(Data excerpts)
------------
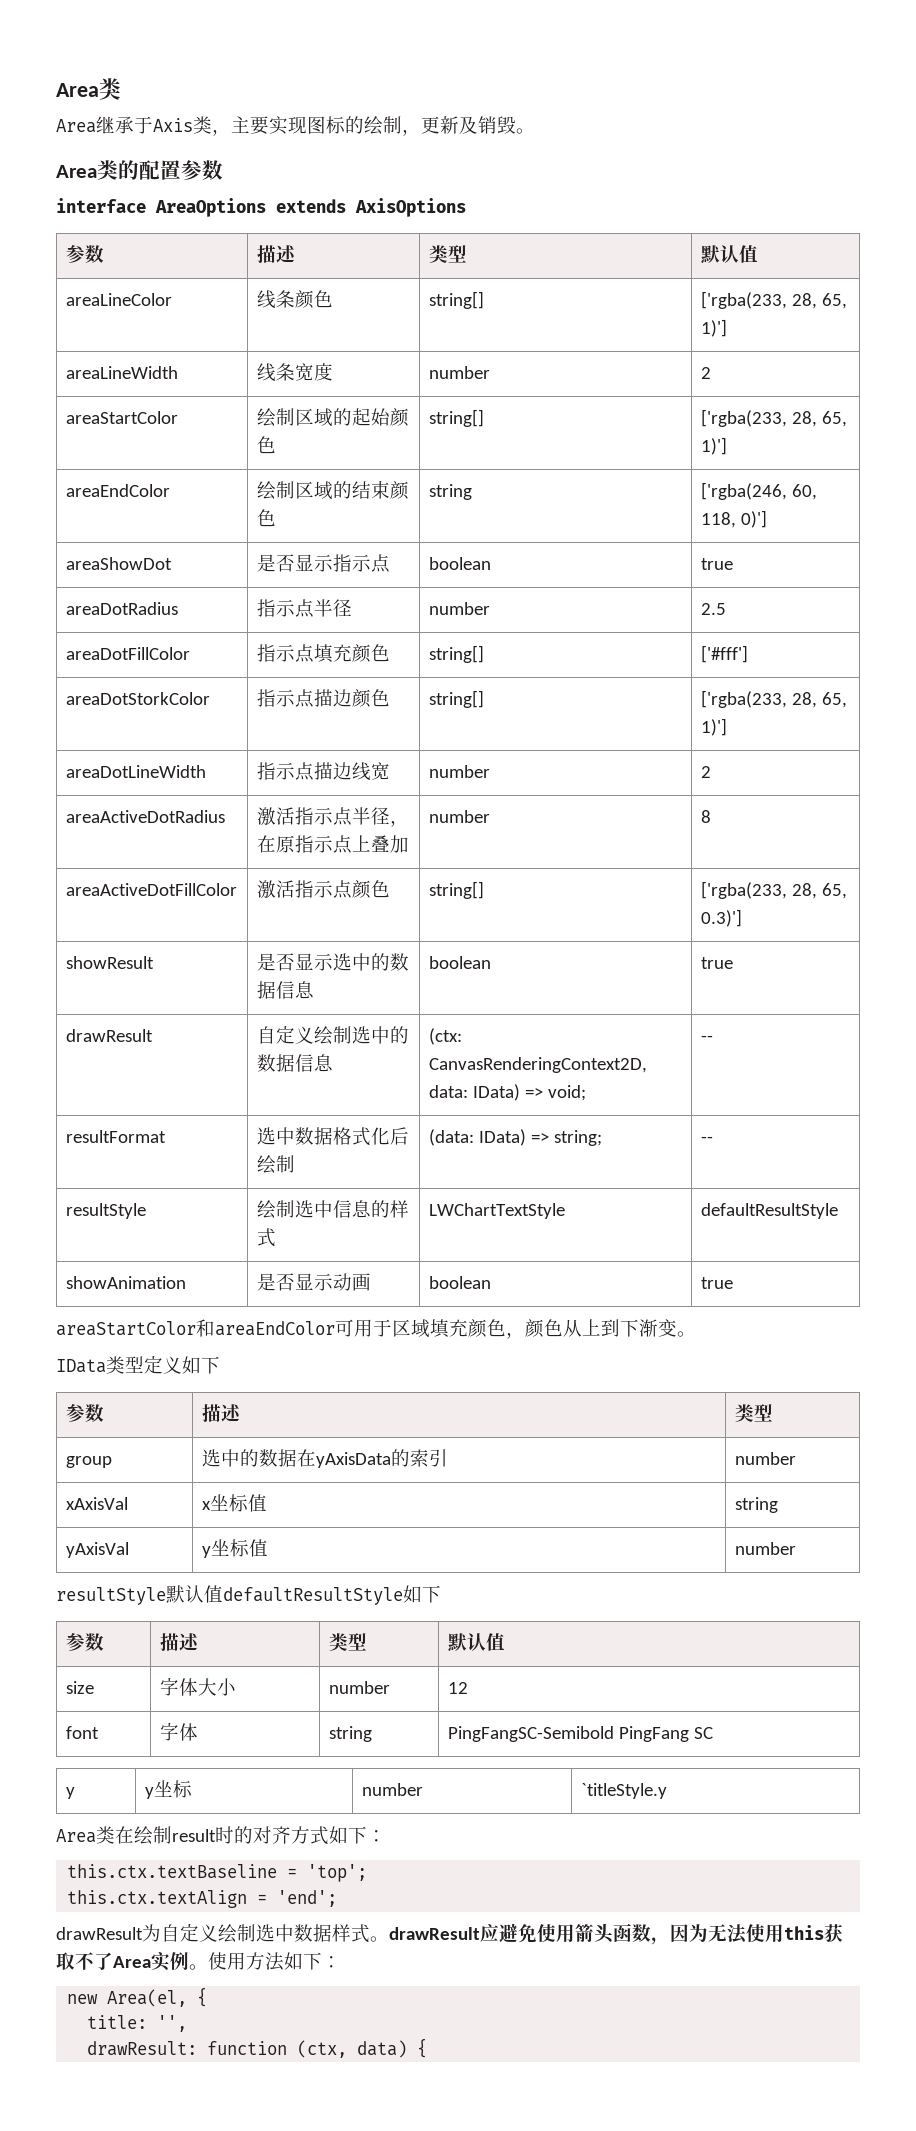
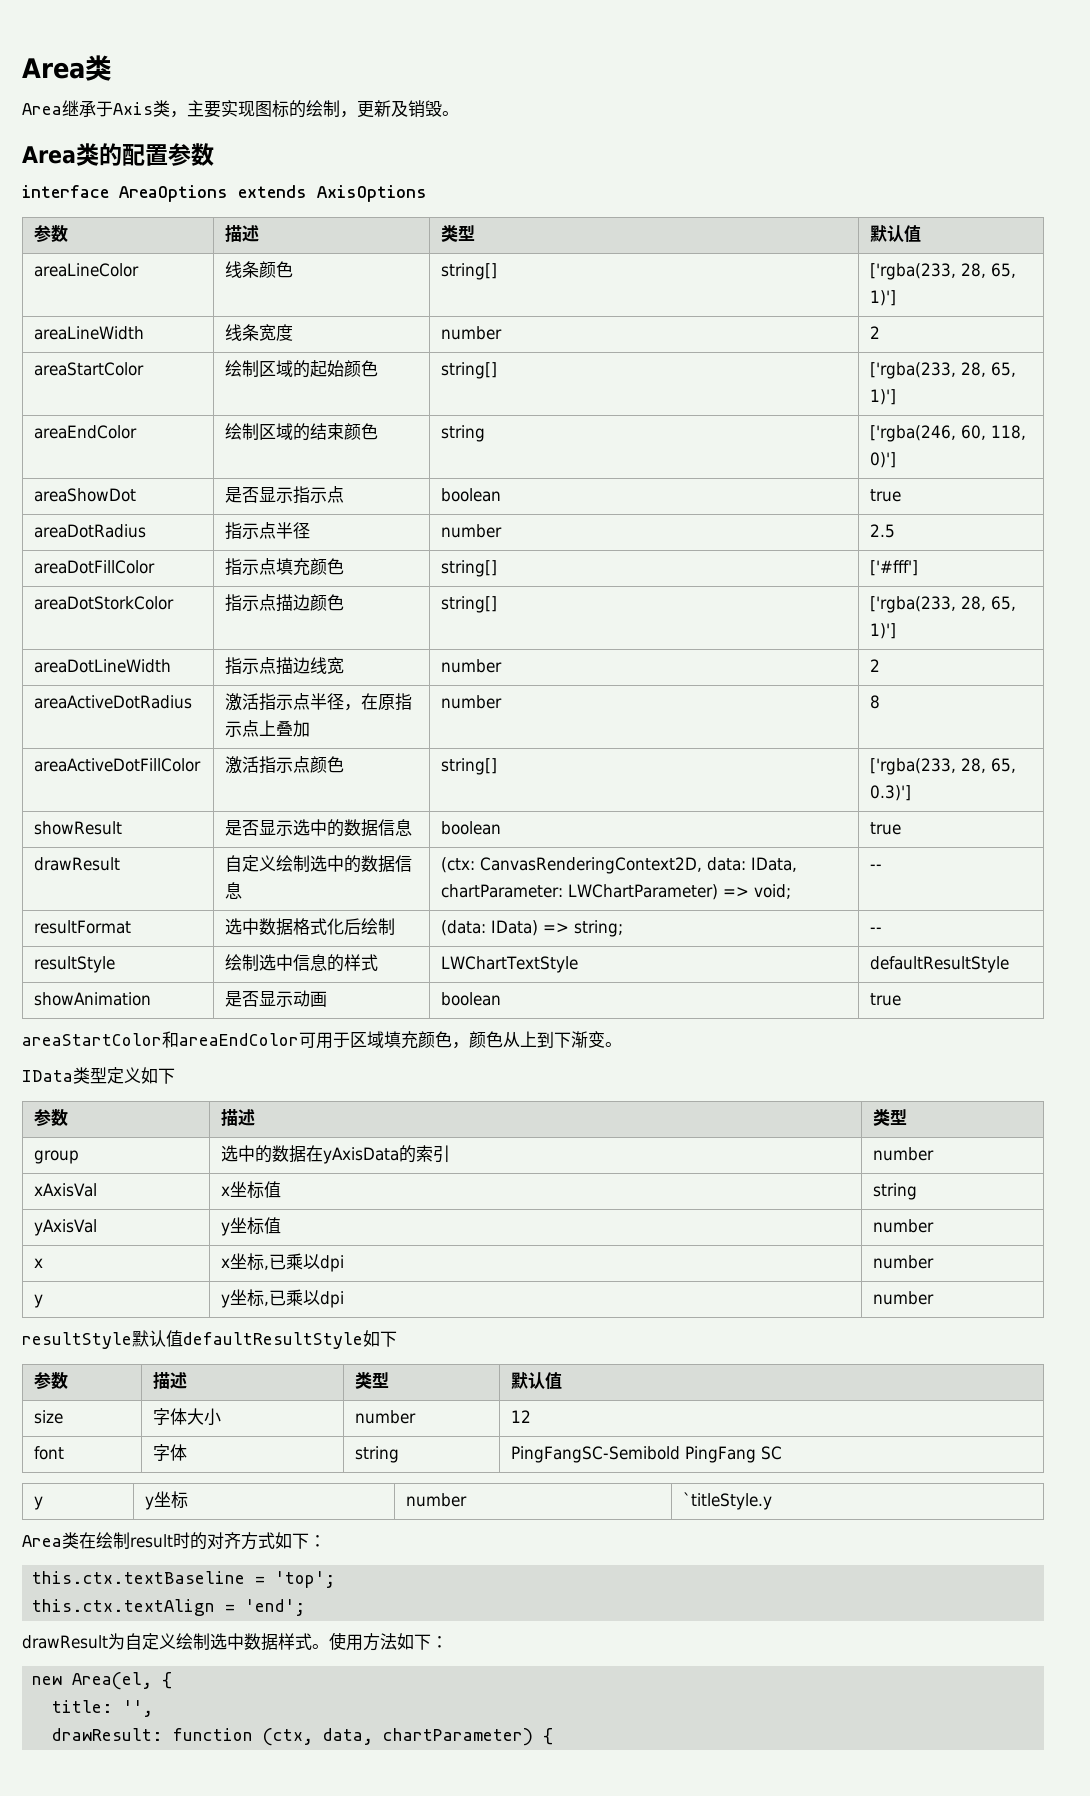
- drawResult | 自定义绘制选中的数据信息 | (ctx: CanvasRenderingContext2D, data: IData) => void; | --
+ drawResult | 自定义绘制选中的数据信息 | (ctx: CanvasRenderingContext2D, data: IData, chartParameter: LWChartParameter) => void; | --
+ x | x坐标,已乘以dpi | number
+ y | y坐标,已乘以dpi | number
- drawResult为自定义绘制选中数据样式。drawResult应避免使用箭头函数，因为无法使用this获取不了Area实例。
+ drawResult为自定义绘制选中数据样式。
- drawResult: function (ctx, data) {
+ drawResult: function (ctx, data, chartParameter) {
------------
Task directions
Exact copy, no pictures: please print the data above once more.

Answer space
- drawResult | 自定义绘制选中的数据信息 | (ctx: CanvasRenderingContext2D, data: IData) => void; | --
+ drawResult | 自定义绘制选中的数据信息 | (ctx: CanvasRenderingContext2D, data: IData, chartParameter: LWChartParameter) => void; | --
+ x | x坐标,已乘以dpi | number
+ y | y坐标,已乘以dpi | number
- drawResult为自定义绘制选中数据样式。drawResult应避免使用箭头函数，因为无法使用this获取不了Area实例。
+ drawResult为自定义绘制选中数据样式。
- drawResult: function (ctx, data) {
+ drawResult: function (ctx, data, chartParameter) {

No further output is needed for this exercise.